Carried forward to a focused PR (too large to bundle here)
----------------------------------------------------------

- `0ecf0e5` (#1537) — validate FTS5 at end of mine. Wires
  `_validate_palace_fts5_after_mine` into the three mine entry points
  and surfaces `MineValidationError` as exit 1. Rust's
  `crates/core/src/repair.rs` does not yet have a
  `sqlite_integrity_errors` primitive; porting the validation hook
  requires landing that helper first. Tracked for the next sync.
- `6658a4d` (#1539 / #1540) — chunk content before embedding in
  `tool_add_drawer`, `tool_diary_write`, and two other write sites to
  avoid silent data loss when content exceeds the embedder context
  window. Substantial diff that touches MCP request handling,
  chunk-id derivation, and parent-drawer metadata across multiple
  call sites. Rust's `Miner::chunk_text` is the canonical chunker
  already; lifting it into a shared helper and threading it through
  the MCP write surfaces is a dedicated piece of work.
- `db4f6cd` (#1538) — paragraph chunker bug where the splitter can
  emit oversized chunks. Lands together with #1539/#1540 (same chunk
  pipeline).
- `3171a1b` (#1468) — second half of the tunnels fix: explicit-tunnel
  endpoint validation against ChromaDB. Requires plumbing
  `_check_room_exists(wing, room, col)` through `create_tunnel`'s
  call graph. Rust's `palace_graph::create_tunnel` is invoked from
  contexts that don't currently hold a `PalaceDb` handle; adding it
  here would balloon the diff and risk regressions in topic-tunnel
  pathways that intentionally skip validation. Deferred to land with
  a small refactor of the tunnel-creation API.
- `0b9c562` (#1455 fix) — carried forward from the previous ledger.
  Rust's `extract_entities_for_metadata` is wired through
  `entity_detector::detect_from_content` (which is already
  case-insensitive), so this may already be structurally N/A; needs a
  parity test before closing the gap definitively.
- `7bddb65` / `1c818d5` (#1552) — stale-PID timeout + MCP idle exit +
  structured errors. Carried forward unchanged from the previous
  ledger.

Feature-flag / data-file work (not sync, treat as feature requests)
-------------------------------------------------------------------

- `3189407` (#1605) — COCA-derived common-English filter for entity
  candidates. Ships a wordlist data file plus filter wiring in
  `entity_detector.py`. Net-new feature.
- `49a8c86` (#494) — `hooks.auto_save` config toggle + env var. New
  config knob + env var.
- `1c5f15c` / `d0d011e` — graph layout features (force-directed
  layout). New visualization feature work.
- `5e3d3dd` / `e362dfa` / `5c40cc3` / `ffc2ae4` — format-miner feature
  track. Carried forward unchanged from the previous ledger.
- `07807ab` / `fc13be5` / `c18879b` — hallways + cross-wing entity
  tunnels feature pair. Carried forward unchanged.
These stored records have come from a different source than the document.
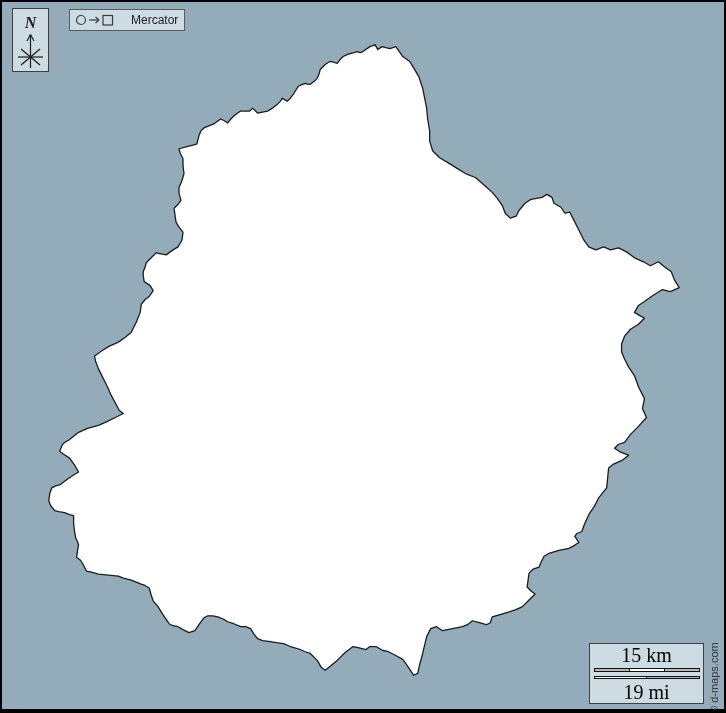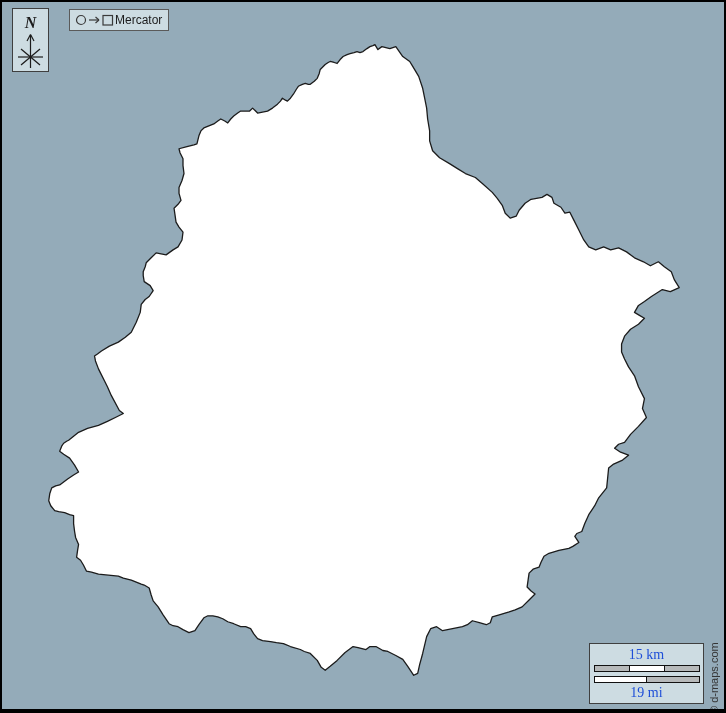"Mercator" .proj-box { gap: 0 -> 16px }
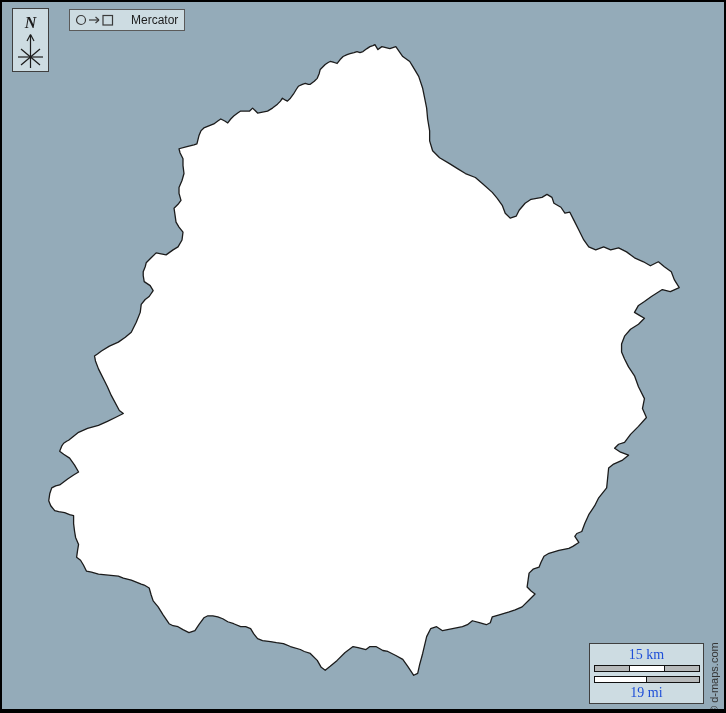"15 km" .scale-label { color: #1d4ed8 -> #000000; font-size: 14px -> 20px }
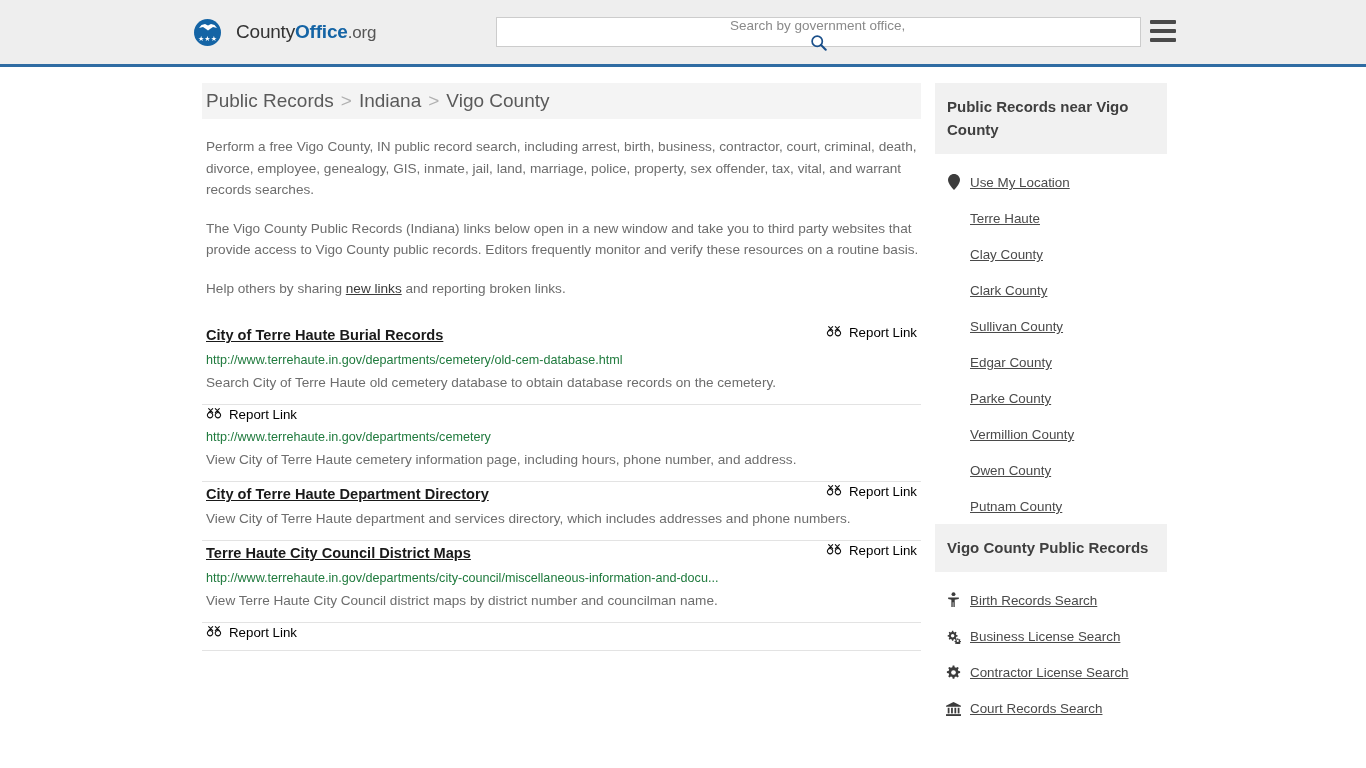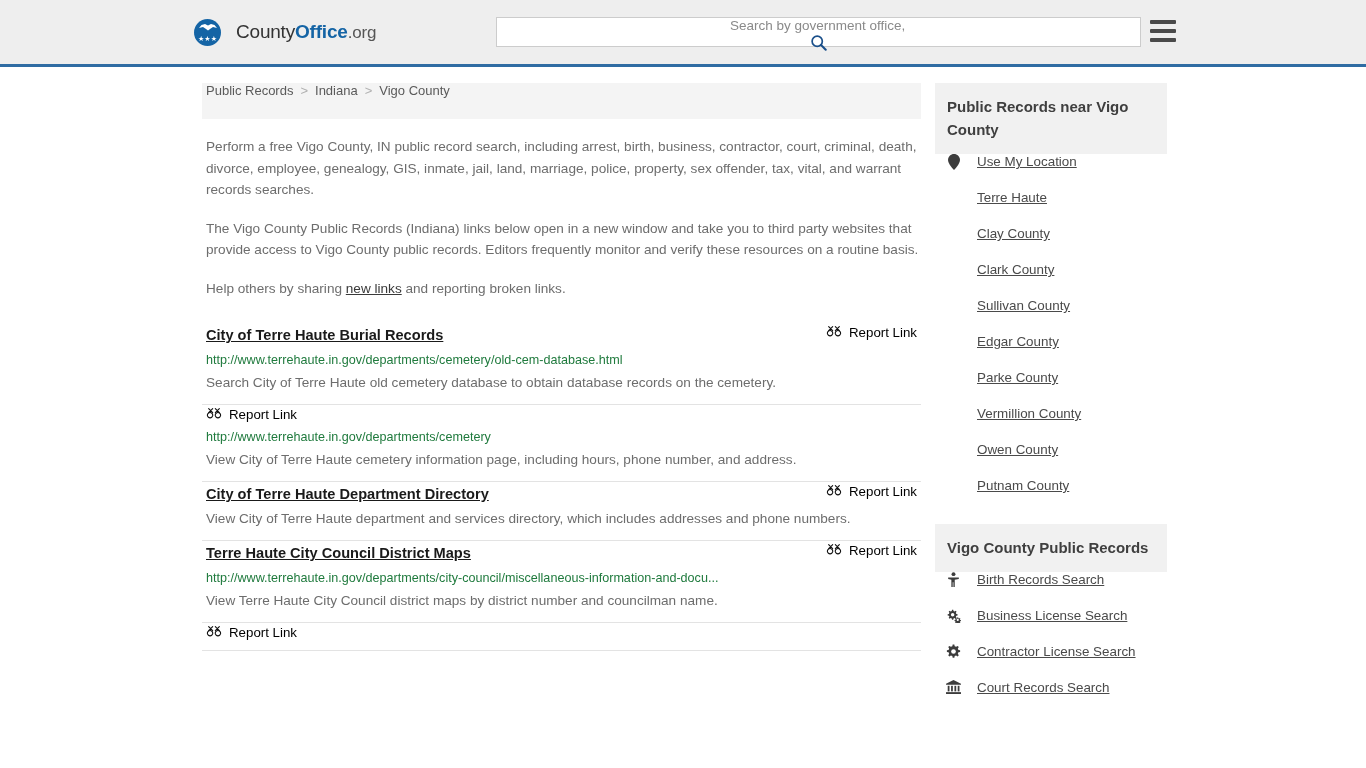"Public Records" .breadcrumb { align-items: flex-start -> center; font-size: 13px -> 19px }
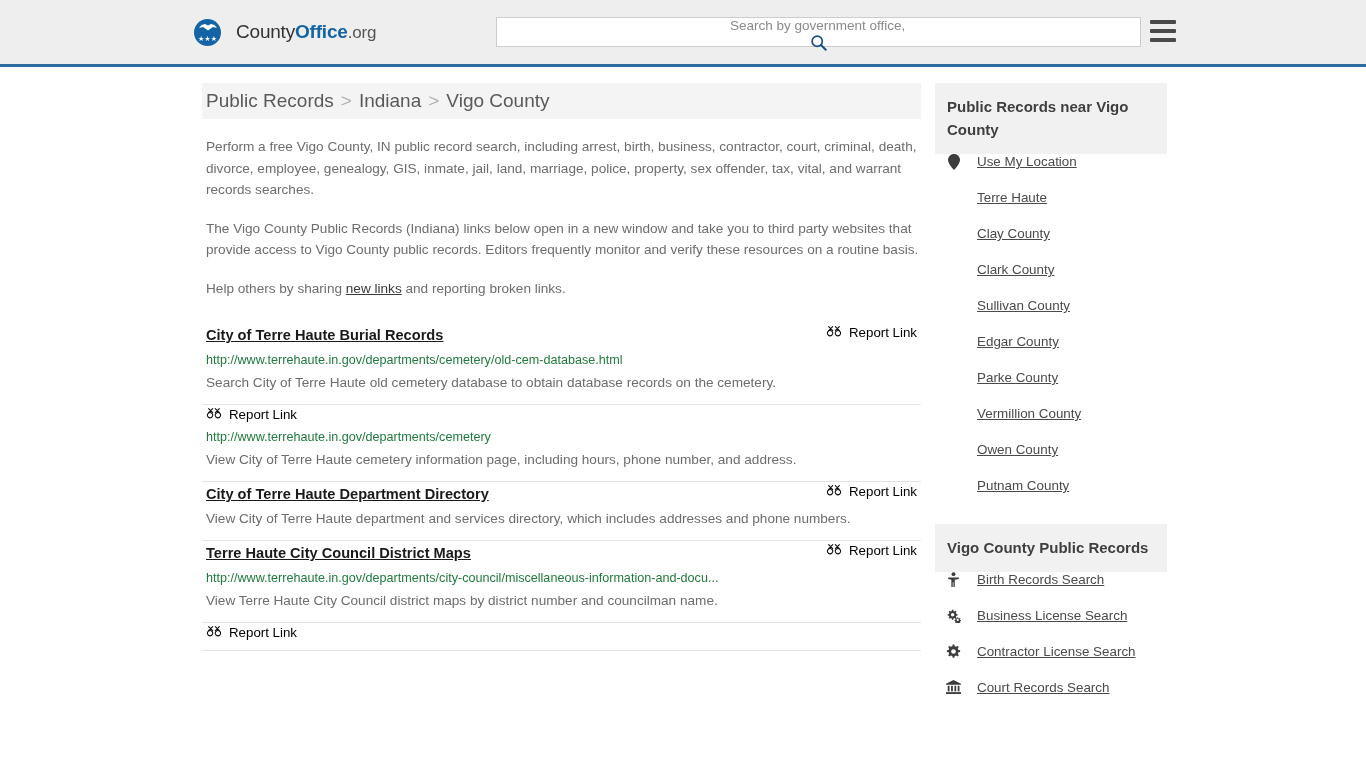"Use My Location" .side-list li { align-items: flex-start -> flex-end; gap: 16px -> 9px }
Remaining gaps after this sync
------------------------------

Closed by this sync: tunnel-file location no longer ignores configured
`palace_path` (#1467).

Carried forward (Python-only or large): #1537 FTS5 validation, #1538 /
#1539 / #1540 chunk-before-embed pipeline, #1468 tunnel endpoint
validation, #1552 stale-PID + MCP idle, #1455 case-insensitive entity
match parity check, LLM-assisted init / CLI flags, hook/doc/i18n sync,
broader test parity, format-miner feature track, hallways + entity
tunnels feature pair, COCA filter feature, hooks.auto_save toggle,
graph layout features.

This file is the current gap ledger for the `d0d011e` reference state.